Thursday, January 19, 2017

1 Corinthians 6:9-11 vs. Eternal Security


Do you not know that wrongdoers will not inherit the kingdom of God? Do not be deceived! Fornicators, idolaters, adulterers, male prostitutes, sodomites, thieves, the greedy, drunkards, revilers, robbers-- none of these will inherit the kingdom of God. And this is what some of you used to be. But you were washed, you were sanctified, you were justified in the name of the Lord Jesus Christ and in the Spirit of our God. (1 Cor 6:9-11 | NRSV)

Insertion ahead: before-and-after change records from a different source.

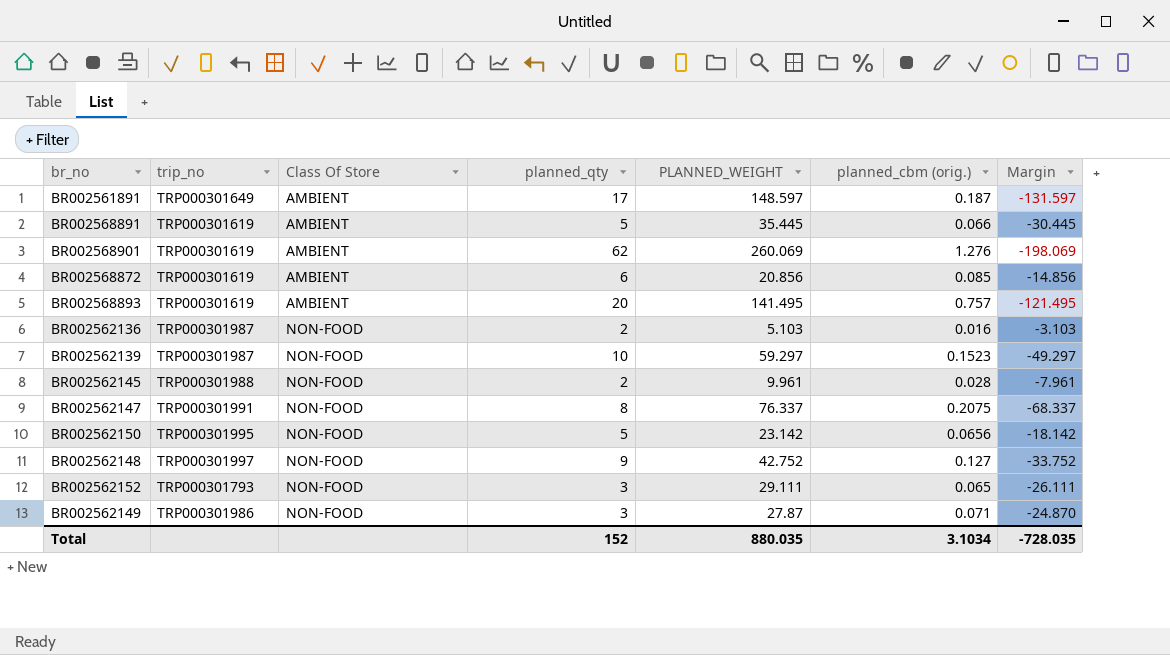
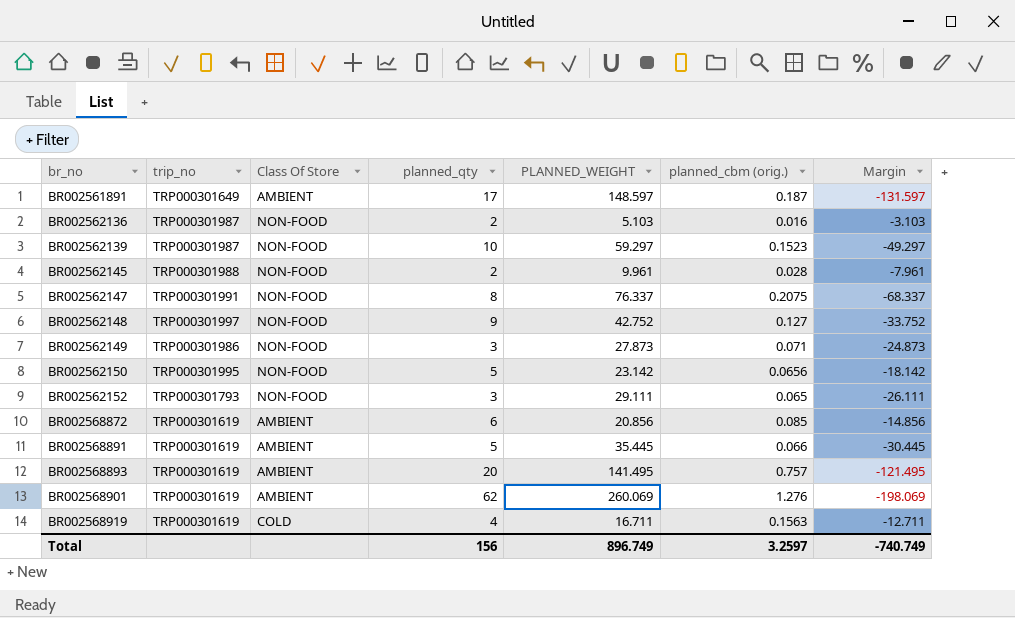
row order: Class Of Store ascending -> br_no ascending
BR002562149 | PLANNED_WEIGHT: 27.87 -> 27.873
BR002562149 | Margin: -24.870 -> -24.873
row BR002568919: none -> TRP000301619 | COLD | 4 | 16.711 | 0.1563 | -12.711
Total | planned_qty: 152 -> 156
Total | PLANNED_WEIGHT: 880.035 -> 896.749
Total | planned_cbm (orig.): 3.1034 -> 3.2597
Total | Margin: -728.035 -> -740.749

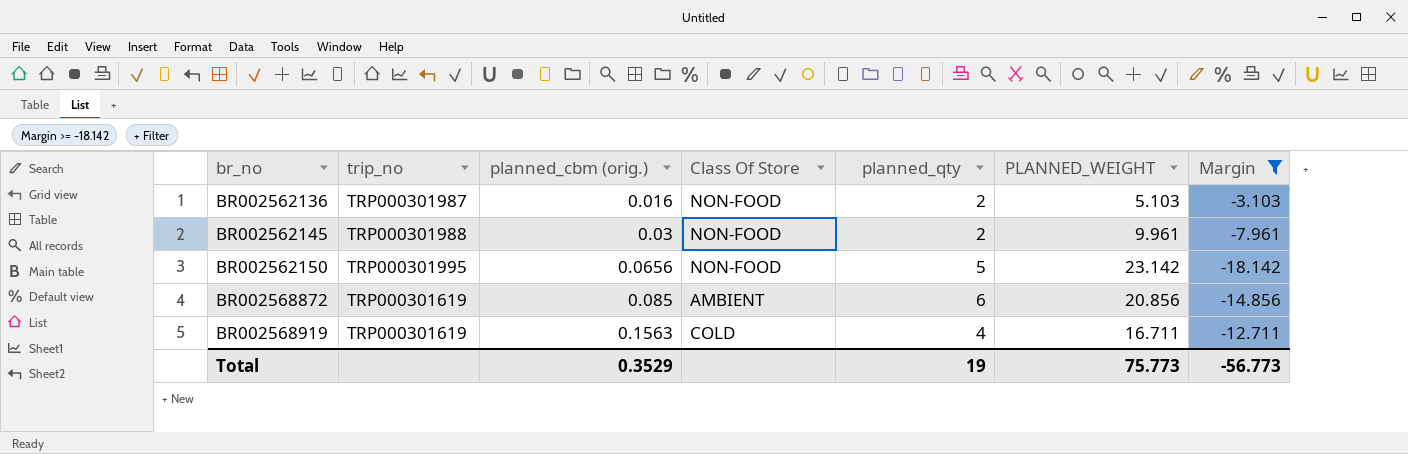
filter: none -> Margin >= -18.142
column planned_cbm (orig.) | position: 6 -> 3
BR002562145 | planned_cbm (orig.): 0.028 -> 0.03
Total | planned_cbm (orig.): 3.2597 -> 0.3529
Total | planned_qty: 156 -> 19
Total | PLANNED_WEIGHT: 896.749 -> 75.773
Total | Margin: -740.749 -> -56.773

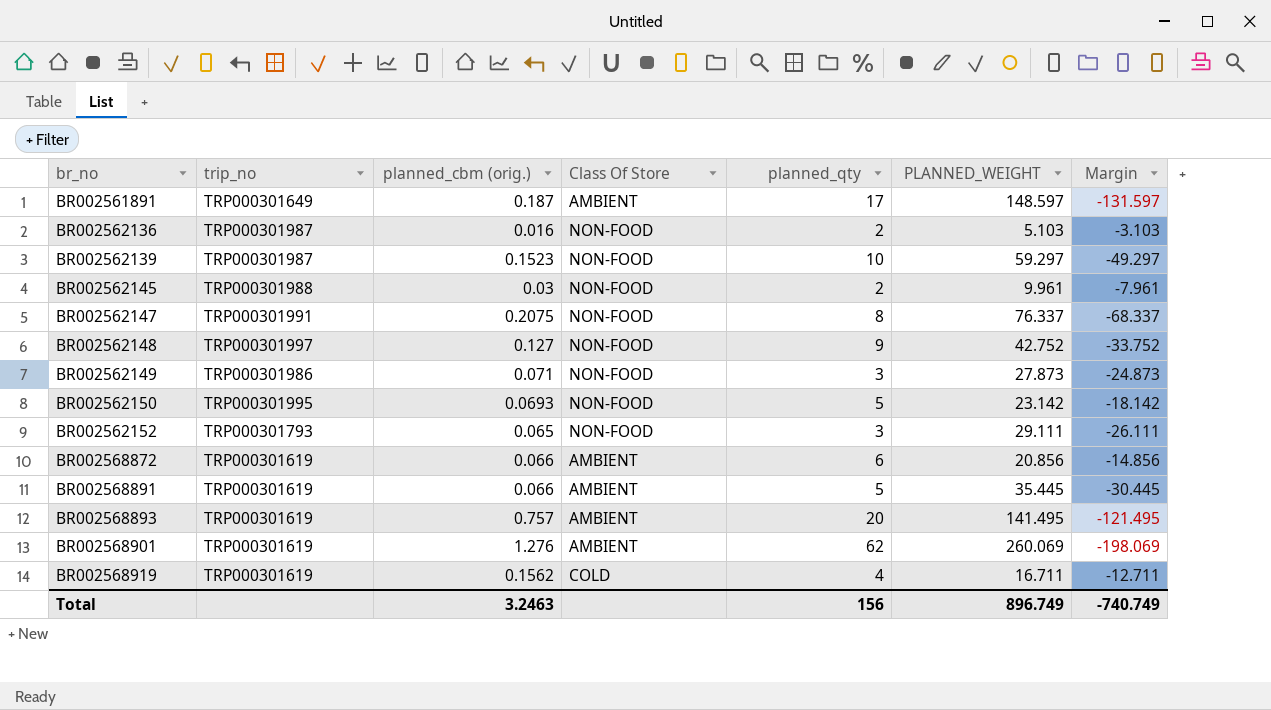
filter: Margin >= -18.142 -> none
BR002562150 | planned_cbm (orig.): 0.0656 -> 0.0693
BR002568872 | planned_cbm (orig.): 0.085 -> 0.066
BR002568919 | planned_cbm (orig.): 0.1563 -> 0.1562
Total | planned_cbm (orig.): 0.3529 -> 3.2463
Total | planned_qty: 19 -> 156
Total | PLANNED_WEIGHT: 75.773 -> 896.749
Total | Margin: -56.773 -> -740.749

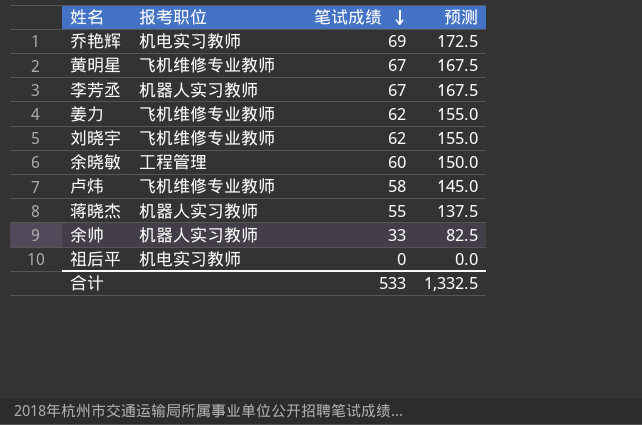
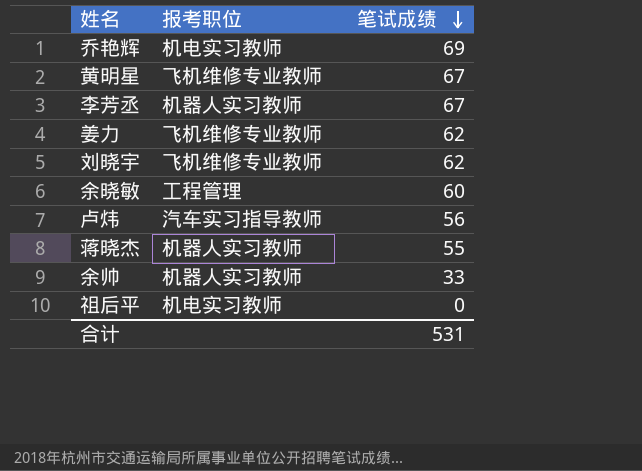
column 预测 | formula: [笔试成绩] * 2.5 -> none
卢炜 | 报考职位: 飞机维修专业教师 -> 汽车实习指导教师
卢炜 | 笔试成绩: 58 -> 56
合计 | 笔试成绩: 533 -> 531

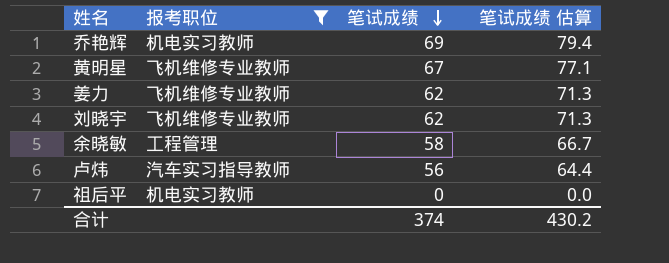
filter: none -> 报考职位 != 机器人实习教师
column 笔试成绩 估算 | formula: none -> [笔试成绩] * 1.15
余晓敏 | 笔试成绩: 60 -> 58
合计 | 笔试成绩: 531 -> 374

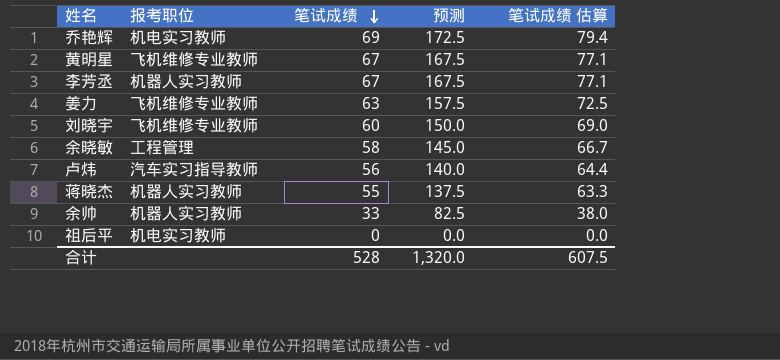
filter: 报考职位 != 机器人实习教师 -> none
column 预测 | formula: none -> [笔试成绩] * 2.5
姜力 | 笔试成绩: 62 -> 63
姜力 | 笔试成绩 估算: 71.3 -> 72.5
刘晓宇 | 笔试成绩: 62 -> 60
刘晓宇 | 笔试成绩 估算: 71.3 -> 69.0
合计 | 笔试成绩: 374 -> 528
合计 | 笔试成绩 估算: 430.2 -> 607.5

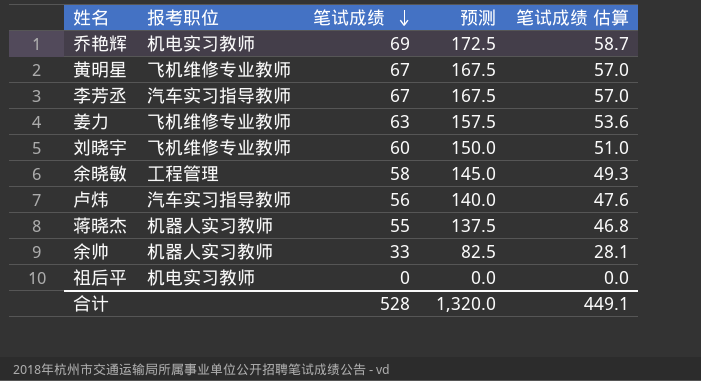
column 笔试成绩 估算 | formula: [笔试成绩] * 1.15 -> [笔试成绩] * 0.85
李芳丞 | 报考职位: 机器人实习教师 -> 汽车实习指导教师
合计 | 笔试成绩 估算: 607.5 -> 449.1

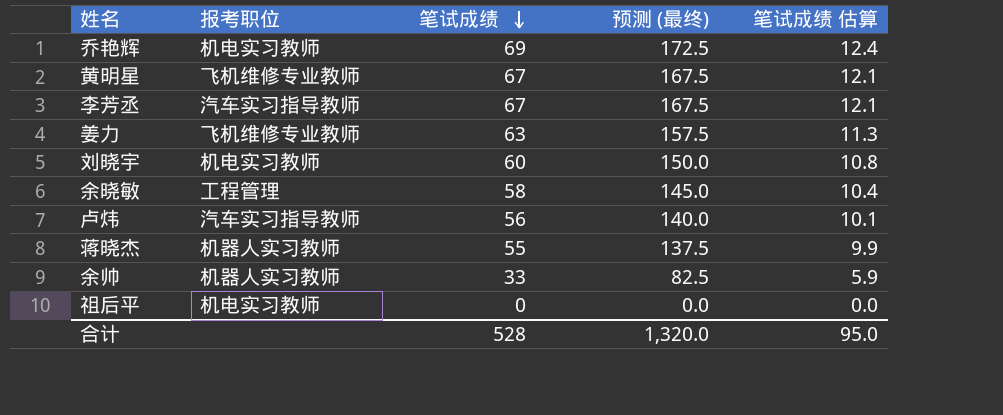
column name: 预测 -> 预测 (最终)
column 笔试成绩 估算 | formula: [笔试成绩] * 0.85 -> [笔试成绩] * 0.18
刘晓宇 | 报考职位: 飞机维修专业教师 -> 机电实习教师
合计 | 笔试成绩 估算: 449.1 -> 95.0

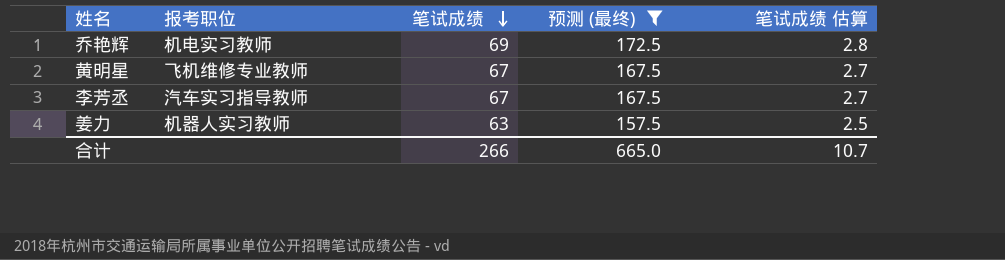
filter: none -> 预测 (最终) >= 157.5
column 笔试成绩 估算 | formula: [笔试成绩] * 0.18 -> [笔试成绩] * 0.04
姜力 | 报考职位: 飞机维修专业教师 -> 机器人实习教师
合计 | 笔试成绩: 528 -> 266
合计 | 预测 (最终): 1,320.0 -> 665.0
合计 | 笔试成绩 估算: 95.0 -> 10.7

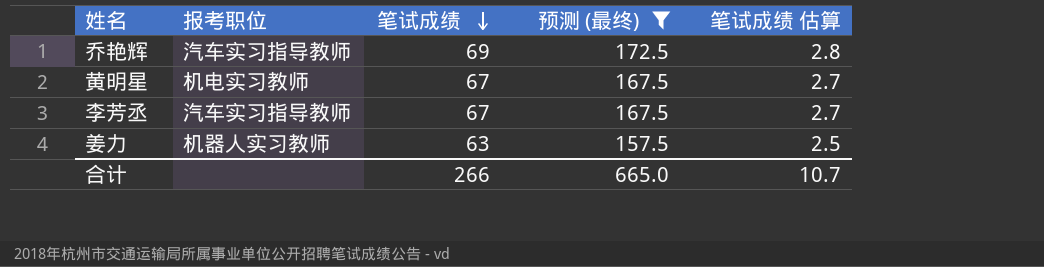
乔艳辉 | 报考职位: 机电实习教师 -> 汽车实习指导教师
黄明星 | 报考职位: 飞机维修专业教师 -> 机电实习教师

I have discussed this pericope before on this blog, discussing how it refutes the common Ordo Salutis one finds within much of historical and modern Protestantism (Justification, Sanctification, and 1 Corinthians 6:9-11) as well as showing that the text does condemn homosexuality, contra some who claim the Bible does not condemn such (David Bartosiewicz's anti-biblical teaching on Homosexuality). It should also be noted, related to the issue of this passage’s condemnation of homosexuality, there is a legitimate warning from the apostle Paul that a true Christian can lose their salvation. As one Reformed scholar wrote on this pericope and similar warning texts:

Paul was clearly concerned that believers might return to former patterns of sinful practices, including same-sex intercourse, practices that could lead to loss of salvation. In Rom 6:19, he writes “just as you (formerly) presented members as slaves to uncleanness and to lawlessness for the purpose of (living in) lawlessness, so now present your members as slaves to righteousness for the purpose of (living in) holiness.” The reference to “uncleanness” identified with “sin” in 6:16-18, 20, 22-23 and shameful practices in 6:21 and leading to “death” according to 6:16, 21, 23, is a clear allusion to the range of sinful behaviors enumerated in 1:24-31, particularly the description of same-sex intercourse in 1:24-27. The entire discussion of 6:1-8:17, including the section of the argument in 6:15-23, is aimed at establishing that gentile believers who return to the pattern of sinful activity that characterized their former pre-Christian existence will not inherit eternal life (8:12-13). There would be no point to the discussion unless there was a realistic possibility in Paul’s mind that gentile Christian could once more succumb to and come under the sway of the same sinful impulse operating in the “flesh” in manifold forms. (Robert A. J. Gagnon, The Bible and Homosexual Practice: Texts and Hermeneutics [Nashville: Abingdon Press, 2001], 288; emphasis added)

 This pericope is just one of many that serve as a death knell to Evangelical Protestant soteriology.